Bump, this would be one of the best features to come to github since code versioning.

@Shaun-Griffith-Hive
Copy link

"You can't use the following wildcard characters as part of your search query: . , : ; / \ ` ' " = * ! ? # $ & + ^ | ~ < > ( ) { } [ ]. The search will simply ignore these symbols"

I'd also change the wording, as those aren't just wildcard characters.

@alisonjoseph
Copy link

alisonjoseph commented Jun 13, 2018

Any progress on this? This is super frustrating.

@zxj5470
Copy link

zxj5470 commented Sep 6, 2018

Any progress on this?
@ char is not in

. , : ; / \ ` ' " = * ! ? # $ & + ^ | ~ < > ( ) { } [ ]

So how can I search something like @param @return

@huehnerlady
Copy link

Any progress on this?

@clarkbw clarkbw added the search label Nov 10, 2018
@gsugambit
Copy link

hopefully this will be done soon, this is one of the biggest painpoints for a "code search"

@cianfoley-nearform
Copy link

this would be great e.g. if searching for a function allowing a search with functionName( would yield better results

@rowandavies
Copy link

Underscore also seems to be missing here.

@ryanstull
Copy link

This is very much needed

@kemmis
Copy link

kemmis commented Mar 23, 2019

good lord please implement this.

@kelleyperry
Copy link

4 years later, still nothing.

@oomek
Copy link

oomek commented May 11, 2019

A platform for storing code without an ability to search for code. This is laughable. I can't even search for as basic thing as a class method declaration, or static method call "class::method" without getting tens of thousands of irrelevant hits.

@ScruffR
Copy link

ScruffR commented Jun 14, 2019

Lots of calls for the feature but no commitment whatsoever!

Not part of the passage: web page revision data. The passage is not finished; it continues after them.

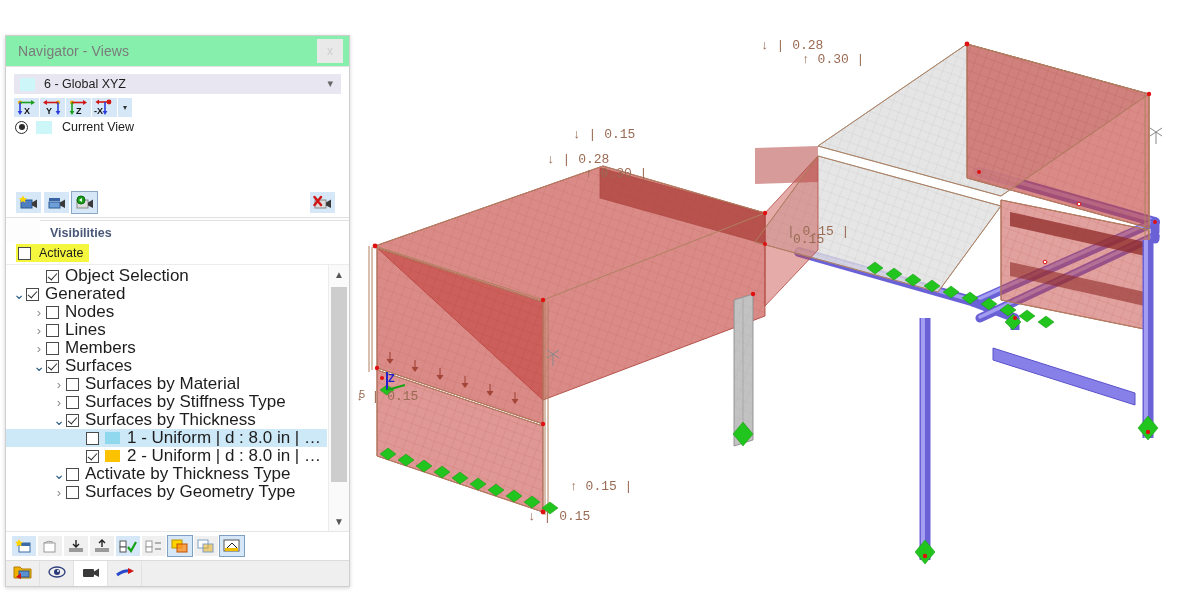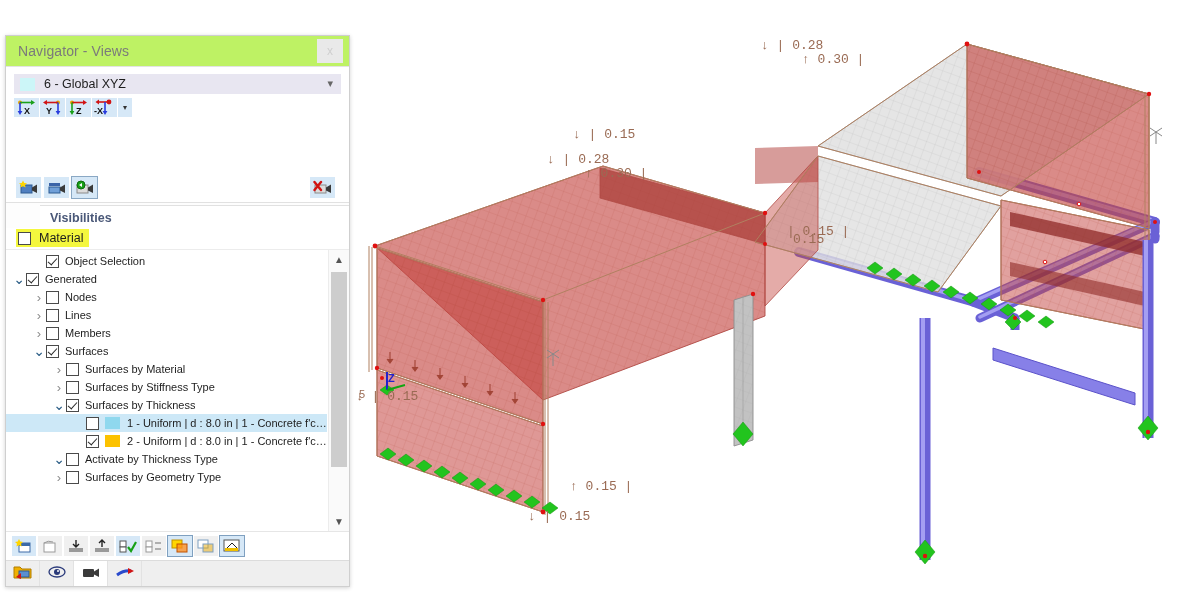--- a/index.html
+++ b/index.html
@@ -24,7 +24,7 @@
   }
   .titlebar{
     height:30px;flex:0 0 30px;
-    background:#bef264;
+    background:#86efac;
     display:flex;align-items:center;
     border-bottom:1px solid #e3e3e3;
     position:relative;

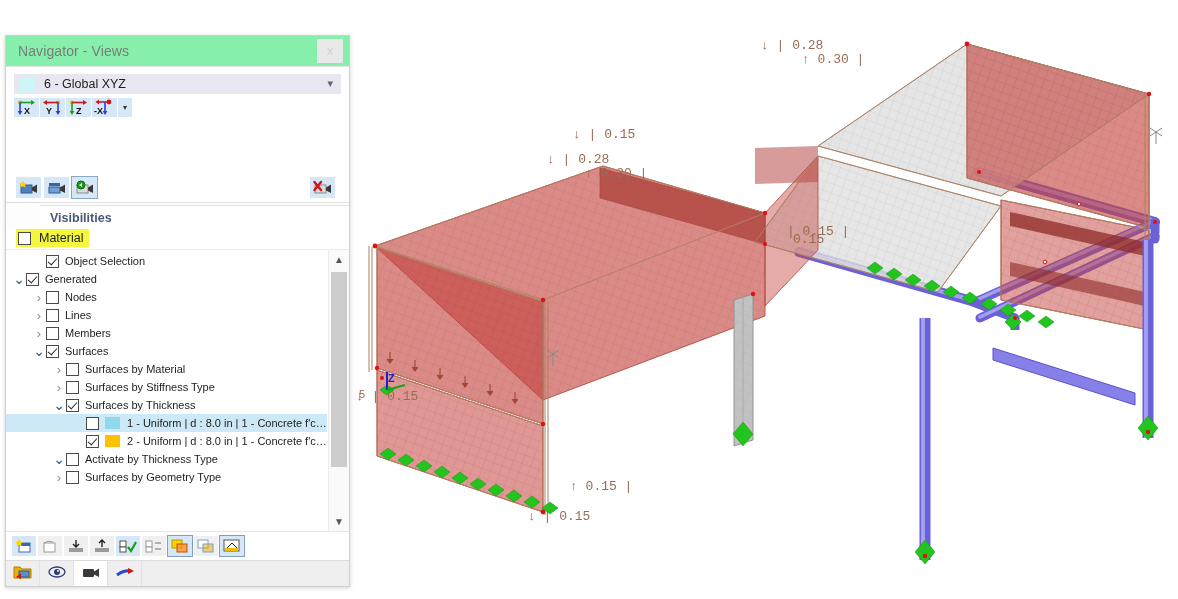--- a/index.html
+++ b/index.html
@@ -260,6 +260,11 @@
   </div>
 
 
+  <div class="udview">
+    <span class="radio"></span>
+    <span class="sw"></span>
+    <span class="lbl">Current View</span>
+  </div>
 
   <div class="spacer-views"></div>
 

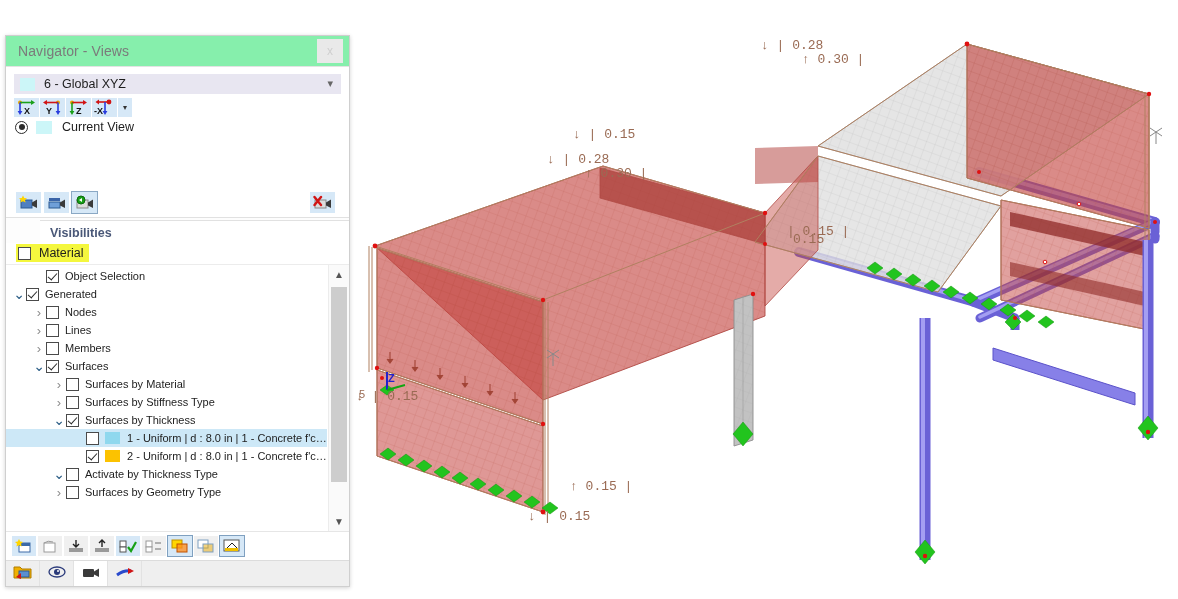--- a/index.html
+++ b/index.html
@@ -307,7 +307,7 @@
   <div class="activate-row">
     <span class="activate-hl">
       <span class="cb"></span>
-      <span class="lbl">Material</span>
+      <span class="lbl">Activate</span>
     </span>
   </div>
 

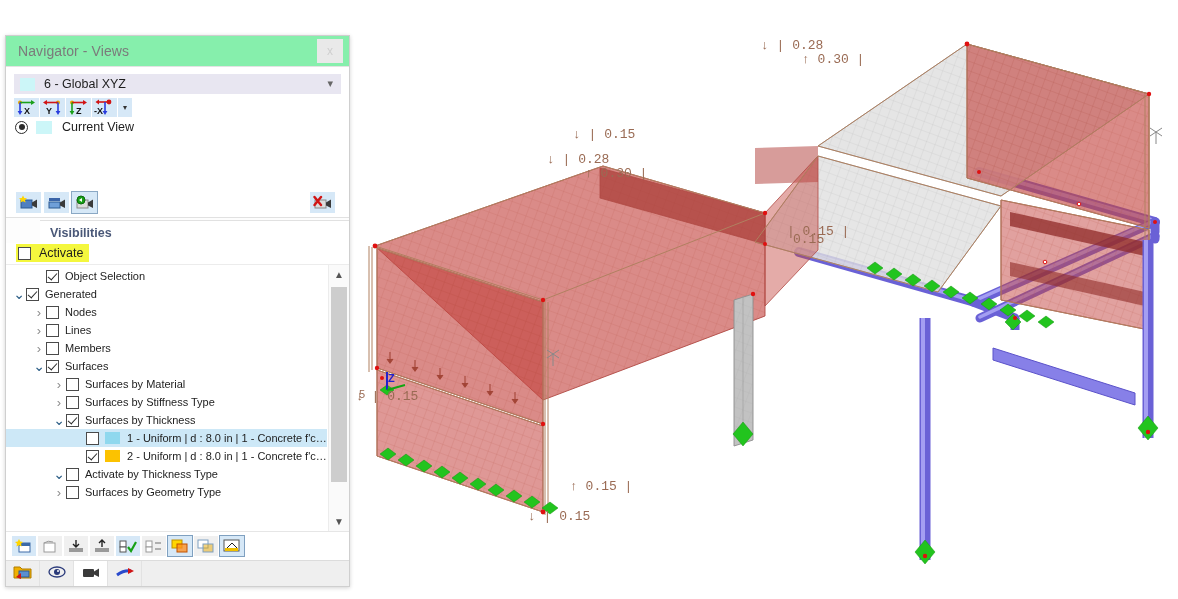--- a/index.html
+++ b/index.html
@@ -144,7 +144,7 @@
   .exp.none{color:transparent;}
   .trow .cb{margin-right:6px;}
   .csw{width:15px;height:12px;flex:0 0 15px;margin-right:7px;}
-  .tlabel{font-size:11px;overflow:hidden;text-overflow:ellipsis;}
+  .tlabel{font-size:17px;overflow:hidden;text-overflow:ellipsis;}
 
   
   .sbar{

It's also annoying that you can't do a partial search but only full-word.
Without wildcards and full-word search lots of results won't be found.

@Anutrix
Copy link

Anutrix commented Jun 20, 2019

Will we ever get this feature(more like necessity)?
It's been more than 4 years.

@eyalroz
Copy link

eyalroz commented Oct 14, 2019

What, you can't escape the wildcard characters? Incredible... isn't that a 1-hour fix? Certainly not years...

@kemmis
Copy link

kemmis commented Oct 14, 2019 via email

@mukunku
Copy link

mukunku commented Jan 9, 2020

It's 2020 and still we don't have this feature?

@kemmis
Copy link

kemmis commented Jan 9, 2020 via email

@PawelAdamczuk
Copy link

This makes the code search feature barely usable for me.

@Anutrix
Copy link

Anutrix commented Feb 27, 2020

The last time I checked even Google almost ignores most symbols in search term. It could be a similar reason. There could be some design choice that exponentially increases performance for text only search.

@kemmis
Copy link

kemmis commented Feb 27, 2020 via email

@Anutrix
Copy link

Anutrix commented Feb 27, 2020

I agree. I was just trying to guess the reason for not implementing it yet.

@ScruffR
Copy link

ScruffR commented Feb 27, 2020

Google search is definetly not a good comparison as it is primarily meant to find natural language expressions but GitHub is foremost targeted at programming languages and hence should focus on searching and finding code expressions.

@oomek
Copy link

oomek commented Feb 27, 2020

The lack of response from devs is becoming more and more infuriating with each passing day. They should at least tell it can't be done, or anything.

@eyalroz
Copy link

eyalroz commented Feb 27, 2020

@oomek : Indeed. Even a negative response is a response.

@Anutrix
Copy link

Anutrix commented Feb 27, 2020

Official devs won't reply here because this is just an unofficial issue or feature request tracking repository. In case, someone hadn't noticed.

@zhichaoleo
Copy link

Any progress on this?
@ char is not in

. , : ; / \ ` ' " = * ! ? # $ & + ^ | ~ < > ( ) { } [ ]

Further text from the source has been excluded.